He finally reaches the door and he presses first his fingers then his entire palm against the wooden surface. ]
She's there, isn't she? On the other side of the door. I- I just want to talk to her. Somehow.
[ He glances down when he hears the sound of metal hitting the floor and rolling. He feels it hit his leg, and he squints to look at it. A rush of breath leaves him all at once as he picks up the his and hers charm and holds it carefully but tightly in his hand. ]
Jesse.
[ Not knowing that Jesse's doing the same thing on her side of the door, Alan leans his head against his side of it. ]
What is she doing here? No, I know what she's doing. Why she's here. I- God, this isn't going to work, but maybe... maybe if I just try it.
[ A pencil is in his coat pocket as well, even though he doesn't remember placing one there.
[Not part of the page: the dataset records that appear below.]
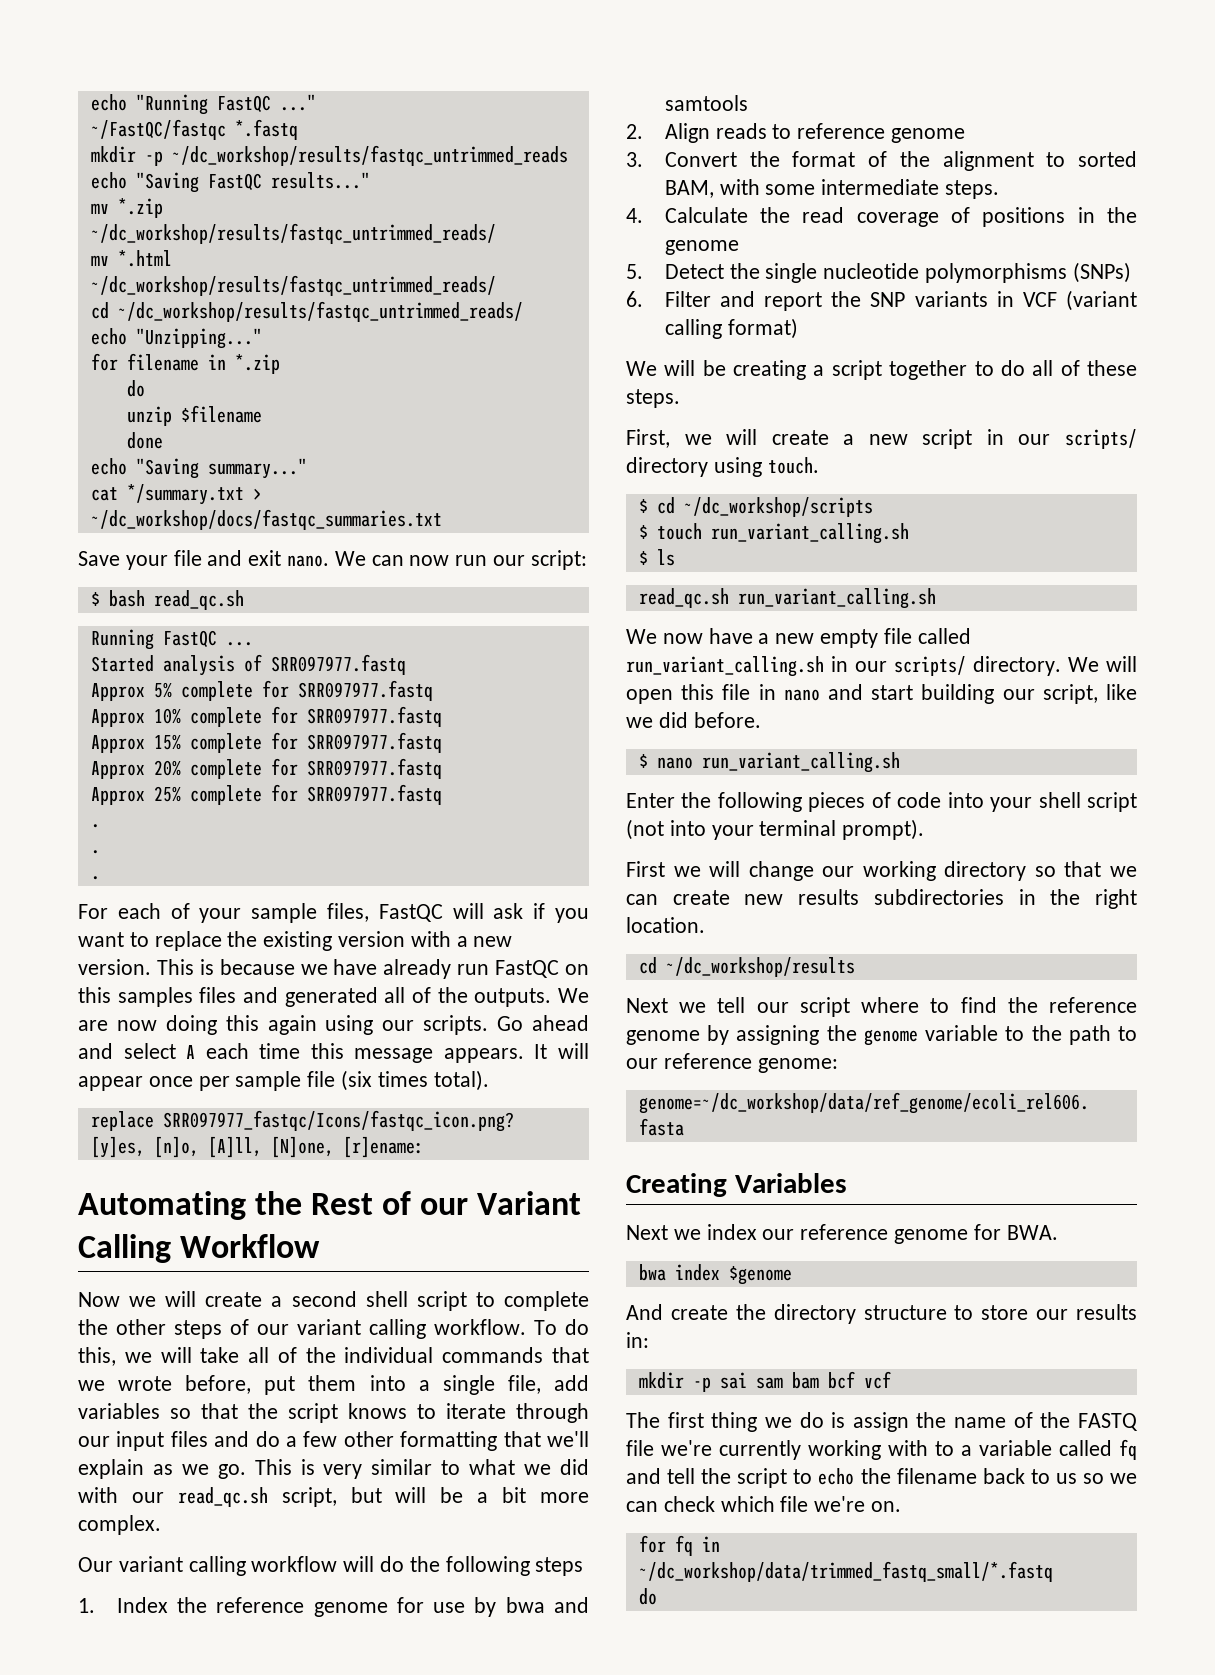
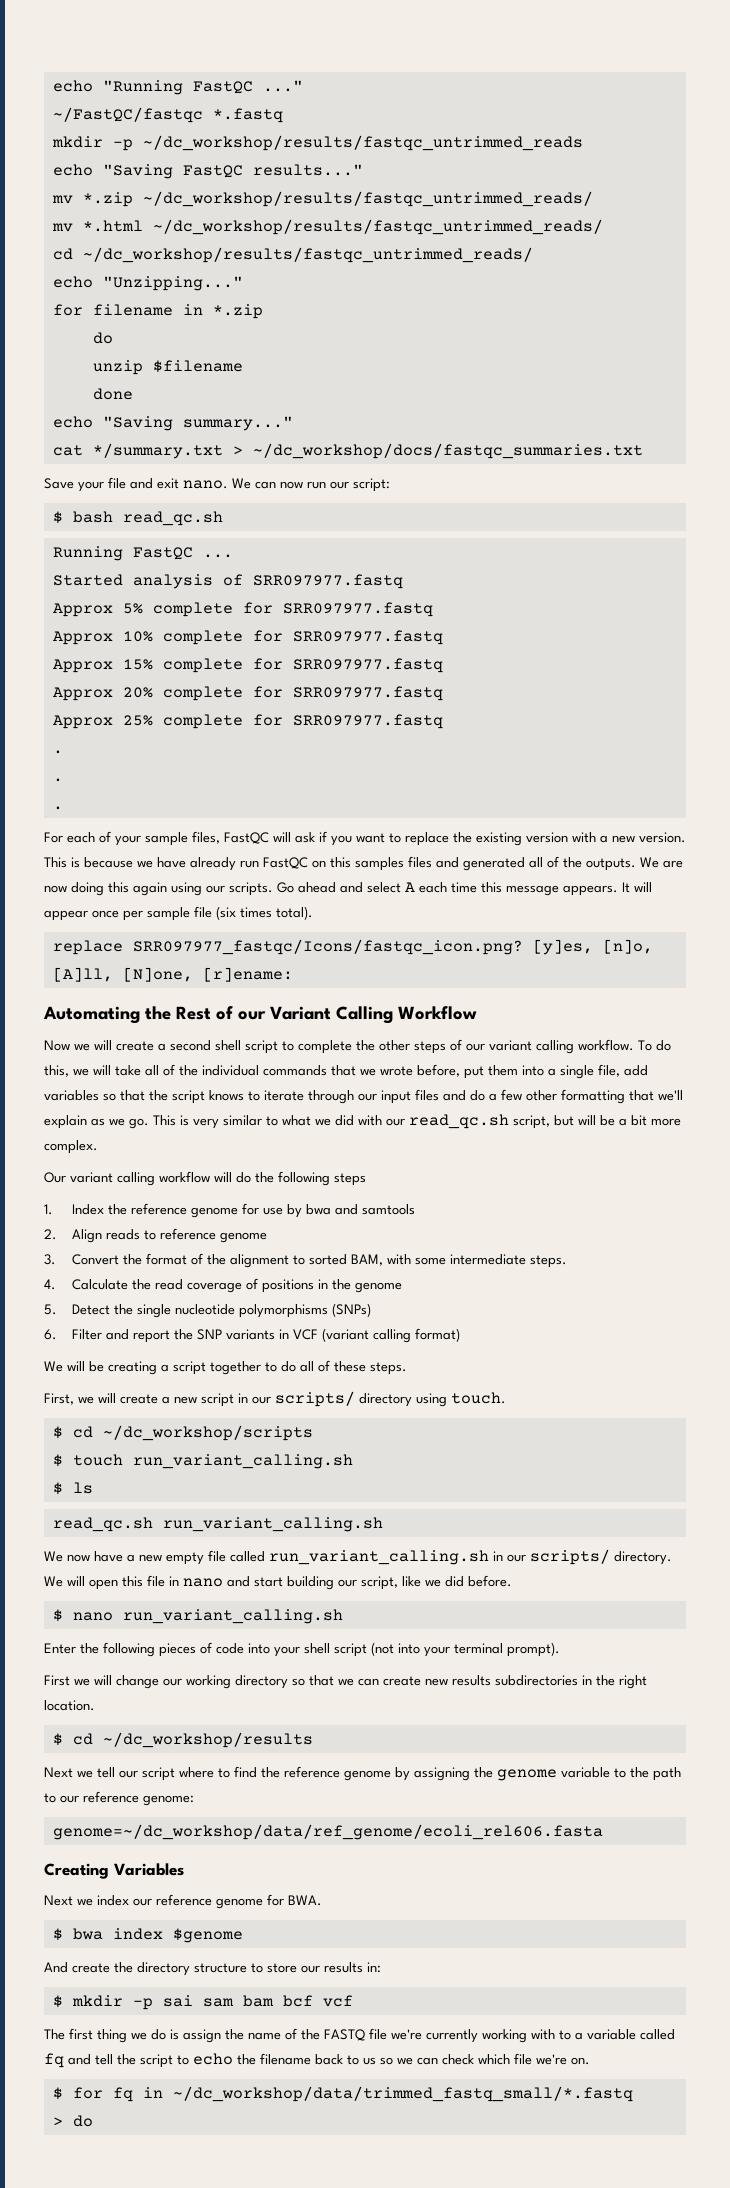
- cd ~/dc_workshop/results
+ $ cd ~/dc_workshop/results
- bwa index $genome
+ $ bwa index $genome
- mkdir -p sai sam bam bcf vcf
+ $ mkdir -p sai sam bam bcf vcf
- for fq in ~/dc_workshop/data/trimmed_fastq_small/*.fastq
- do
+ $ for fq in ~/dc_workshop/data/trimmed_fastq_small/*.fastq
+ > do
He plucks out one of the folded up papers and after taking a moment to remember something from what feels like a lifetime ago, he scrawls on it hurriedly, but not to the point that it's illegible. ]
[ If his hunch is wrong, then what he's written won't make any sense at all, but if he's right, then it should get the result he's been hoping for. But hope doesn't carry a lot of weight down here, and luck is a completely nonexistent concept. Still, Alan feels just the smallest bit of hope as he slides the piece of paper beneath the door and holds his breath.
The paper may just get shoved right back beneath the door. It's a fool's errand and a fool's hope, but he watches and waits for something, anything, to happen. ]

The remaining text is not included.